• WHAT TO DO: Search the records that follow and extract every line containing the string "kovuşturma".

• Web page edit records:
• • •
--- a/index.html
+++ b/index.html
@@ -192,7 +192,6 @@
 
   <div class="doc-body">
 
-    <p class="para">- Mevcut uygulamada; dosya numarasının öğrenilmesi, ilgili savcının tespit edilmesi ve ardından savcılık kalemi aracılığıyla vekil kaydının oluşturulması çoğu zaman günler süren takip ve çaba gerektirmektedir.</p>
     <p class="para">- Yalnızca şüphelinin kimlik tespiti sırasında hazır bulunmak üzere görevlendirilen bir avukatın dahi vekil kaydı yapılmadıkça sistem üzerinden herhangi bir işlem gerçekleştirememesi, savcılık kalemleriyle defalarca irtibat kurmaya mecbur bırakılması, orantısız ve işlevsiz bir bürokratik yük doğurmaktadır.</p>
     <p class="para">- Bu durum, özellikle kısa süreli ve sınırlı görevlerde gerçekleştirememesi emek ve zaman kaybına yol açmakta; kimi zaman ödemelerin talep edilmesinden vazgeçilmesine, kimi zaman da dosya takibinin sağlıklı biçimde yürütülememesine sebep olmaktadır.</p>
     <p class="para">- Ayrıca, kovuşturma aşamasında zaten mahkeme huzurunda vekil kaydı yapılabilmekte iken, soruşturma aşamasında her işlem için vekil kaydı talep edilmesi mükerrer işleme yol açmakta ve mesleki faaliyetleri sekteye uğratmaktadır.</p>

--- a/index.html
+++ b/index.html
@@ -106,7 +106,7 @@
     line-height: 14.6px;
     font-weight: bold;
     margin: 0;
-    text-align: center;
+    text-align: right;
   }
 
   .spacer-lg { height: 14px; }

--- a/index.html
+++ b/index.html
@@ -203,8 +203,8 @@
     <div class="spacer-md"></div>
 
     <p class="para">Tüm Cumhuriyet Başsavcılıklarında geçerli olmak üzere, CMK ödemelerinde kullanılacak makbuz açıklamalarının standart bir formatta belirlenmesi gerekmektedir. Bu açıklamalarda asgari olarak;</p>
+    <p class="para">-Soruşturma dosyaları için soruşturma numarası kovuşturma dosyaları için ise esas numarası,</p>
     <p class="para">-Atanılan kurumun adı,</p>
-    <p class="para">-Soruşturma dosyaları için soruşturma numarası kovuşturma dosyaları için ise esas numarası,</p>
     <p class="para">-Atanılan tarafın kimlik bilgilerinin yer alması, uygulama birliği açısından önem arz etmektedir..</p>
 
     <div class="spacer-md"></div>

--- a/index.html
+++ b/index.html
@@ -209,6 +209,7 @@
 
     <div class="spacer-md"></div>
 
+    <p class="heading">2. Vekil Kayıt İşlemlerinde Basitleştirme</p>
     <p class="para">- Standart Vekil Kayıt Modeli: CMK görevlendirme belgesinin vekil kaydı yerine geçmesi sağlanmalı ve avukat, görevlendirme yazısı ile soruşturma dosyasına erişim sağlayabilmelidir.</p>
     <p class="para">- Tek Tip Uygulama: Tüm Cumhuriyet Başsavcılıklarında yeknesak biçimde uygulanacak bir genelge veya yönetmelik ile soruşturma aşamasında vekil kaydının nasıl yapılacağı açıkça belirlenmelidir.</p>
• • •
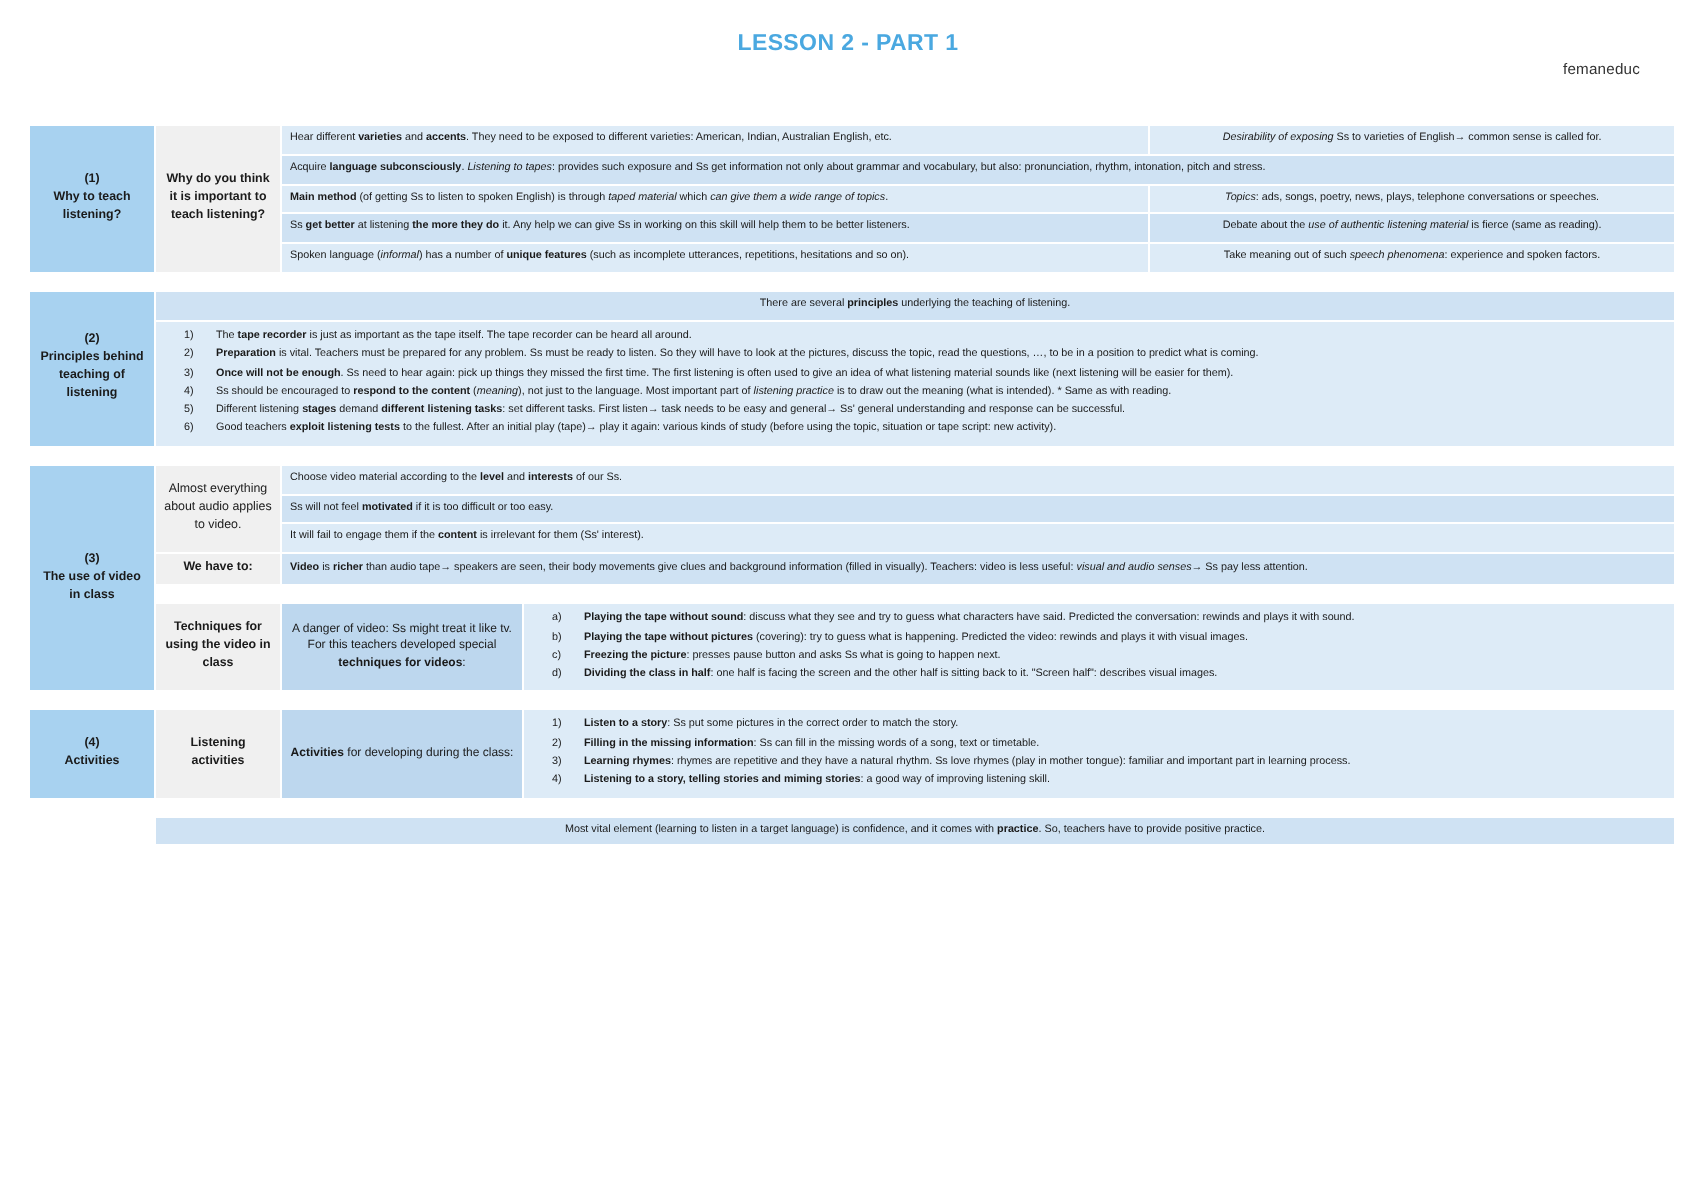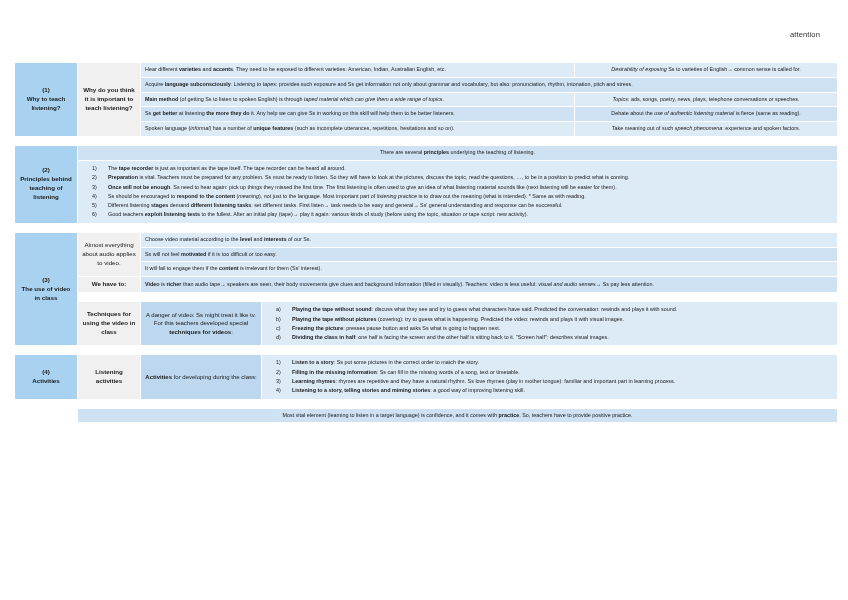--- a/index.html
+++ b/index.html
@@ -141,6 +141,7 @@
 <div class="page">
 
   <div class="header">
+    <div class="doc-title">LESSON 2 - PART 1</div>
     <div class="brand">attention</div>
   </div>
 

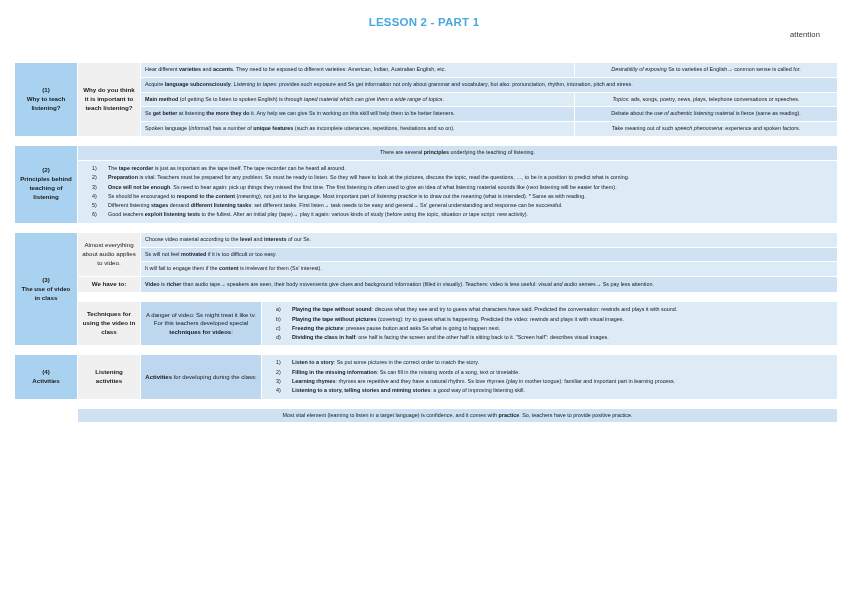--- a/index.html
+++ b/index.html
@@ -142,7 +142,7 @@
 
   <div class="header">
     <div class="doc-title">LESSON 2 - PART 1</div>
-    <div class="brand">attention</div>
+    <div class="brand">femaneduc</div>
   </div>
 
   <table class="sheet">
• • •
• ANSWER SECTION:
     <p class="para">- Ayrıca, kovuşturma aşamasında zaten mahkeme huzurunda vekil kaydı yapılabilmekte iken, soruşturma aşamasında her işlem için vekil kaydı talep edilmesi mükerrer işleme yol açmakta ve mesleki faaliyetleri sekteye uğratmaktadır.</p>
+    <p class="para">-Soruşturma dosyaları için soruşturma numarası kovuşturma dosyaları için ise esas numarası,</p>
-    <p class="para">-Soruşturma dosyaları için soruşturma numarası kovuşturma dosyaları için ise esas numarası,</p>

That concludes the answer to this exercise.